The opinion of the court was delivered by: GESELL
This labor dispute involves claims by a group of Safeway drivers and warehouse personnel against Safeway Stores, Inc., the employees' union (Local 639), and a sister local in Richmond, Virginia (Local 592). All four parties have motions that are now before the Court. The plaintiffs have filed a motion for a preliminary injunction against Safeway. Safeway has filed a motion for summary judgment, while each of the union locals has filed a motion to dismiss. For the reasons set out below, the Court finds that the motion of the Richmond local, which asserts, among other claims, that this Court lacks in personam jurisdiction over the local, should be granted. The absence of the Richmond local, however, deprives this action of a party essential to a proper consideration of plaintiffs' claims. Therefore, because the Richmond local cannot be joined and yet resolution of this case may well determine certain of its rights, the Court finds that this action must be dismissed.
The facts of this case are somewhat complicated, but essentially undisputed. For many years, seven Safeway stores that geographically are in the region serviced by members of the Richmond local have, nonetheless, been serviced by members of Local 639 working out of a Safeway terminal in Landover, Maryland. Both Safeway and the Richmond local desired to have the stores shifted to the jurisdiction of the Richmond local, but, in collective bargaining, Local 639 continually insisted that the work remain theirs. The current contract between Safeway and Local 639, effective from December 10, 1978, through December 12, 1981, reserves the work for Local 639.
The International determined, on July 9, 1980, that three of the seven stores should be serviced by the Richmond local and that four should remain with Local 639. Safeway then promptly took steps to implement the shift, despite the fact that such action clearly was contrary to the expressed terms of Safeway's existing contract with Local 639. Plaintiffs balked at the shift and sought to have Local 639 bring grievances over the change. Initially, Local 639 did file grievances, but once the local determined the full meaning of the International's ruling, the local did not pursue the grievances.
Plaintiffs then filed this action.
Plaintiffs originally sued only Safeway, contending, simply, that there was a contract and that the contract had been violated. Safeway moved to have the two union locals joined and that motion was granted. Subsequently, discovery was held among all parties and the motions were fully briefed and argued.
It is necessary, first, to consider the Richmond local's motion to dismiss.

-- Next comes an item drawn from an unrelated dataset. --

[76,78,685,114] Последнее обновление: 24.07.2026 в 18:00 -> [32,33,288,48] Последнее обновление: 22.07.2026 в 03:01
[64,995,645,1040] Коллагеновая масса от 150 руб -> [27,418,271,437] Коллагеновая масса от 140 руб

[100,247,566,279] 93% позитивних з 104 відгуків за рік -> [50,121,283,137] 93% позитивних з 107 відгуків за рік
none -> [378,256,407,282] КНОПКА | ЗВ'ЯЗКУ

The local contends that the Court lacks in personam jurisdiction and subject matter jurisdiction, and, that even if the Court finds there is subject matter jurisdiction, venue is improper. Plaintiffs oppose, although with a notable lack of enthusiasm.

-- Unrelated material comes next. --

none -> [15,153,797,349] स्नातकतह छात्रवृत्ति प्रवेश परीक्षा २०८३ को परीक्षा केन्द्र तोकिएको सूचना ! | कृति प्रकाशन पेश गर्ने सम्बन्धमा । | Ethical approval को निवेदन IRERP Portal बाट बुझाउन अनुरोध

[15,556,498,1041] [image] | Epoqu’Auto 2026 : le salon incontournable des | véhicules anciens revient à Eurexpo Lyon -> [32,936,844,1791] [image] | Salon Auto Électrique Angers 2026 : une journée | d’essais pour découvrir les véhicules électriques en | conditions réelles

The Court finds that the Richmond local's motion is good on the issue of a lack of in personam jurisdiction and therefore does not resolve the other claims raised. On this particular issue, plaintiffs stated that they "take no position." Plaintiffs note, however, that they apprised Safeway of the Richmond local's lack of contacts with the District of Columbia prior to the joinder and that copies of the amended complaint and summons were served on the Richmond local's counsel in Washington, D.C.
Reviewing the extensive evidence attached to the various motions, the Court finds no indication that the Richmond local has had contacts with the District of Columbia sufficient to make it amenable to suit under sections 13-422 or 13-423 of the District of Columbia Code. The only evidence of contacts involves the filing of a jurisdictional claim with the International which is not a party to this action and appearances at hearings on the claim held in the District of Columbia. This is not enough.

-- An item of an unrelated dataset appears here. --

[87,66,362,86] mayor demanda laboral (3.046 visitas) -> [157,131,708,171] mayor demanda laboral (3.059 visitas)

The only portion of the Code that might authorize jurisdiction here is section 13-423(a)(3) or (a)(4). Both subsections, however, require that the nonresident "cause tortious injury in the District of Columbia." Any injury caused in this case occurred in Virginia, where the stores were located, or in Maryland, where the warehouse personnel and drivers were employed. Furthermore, subsection (a)(3) requires that there be "an act or omission in the District of Columbia," and there is no act here that would suffice. Subsection (a)(4) applies only to nonresidents with sustained contacts with the District, and that clearly is not the case. All in all, there simply do not appear to be the contacts necessary to support in personam jurisdiction over a union local based in Richmond and operating entirely outside the District of Columbia. Cf. Environmental Research International, Inc. v. Lockwood Greene Engineers, Inc., 355 A.2d 808, 812 (D.C.App.1976); see also Hanson v. Denckla, 357 U.S. 235, 253, 78 S. Ct. 1228, 1239, 2 L. Ed. 2d 1283 (1958). Therefore, the motion to dismiss by the Richmond local shall be granted.
Once it has been determined that the Richmond local cannot be joined in this case, however, the Court is faced with the further question of what effect this has on the remaining action. Under Rule 19 of the Federal Rules of Civil Procedure, the Court must determine "whether in equity and good conscience the action should proceed among the parties before it, or should be dismissed, the absent person being thus regarded as indispensable." Four factors are set forth to guide the Court's decision. See Rule 19, Fed.R.Civ.P.; 3A Moore, Federal Practice Para. 19.05 to 19.07-2 (1979).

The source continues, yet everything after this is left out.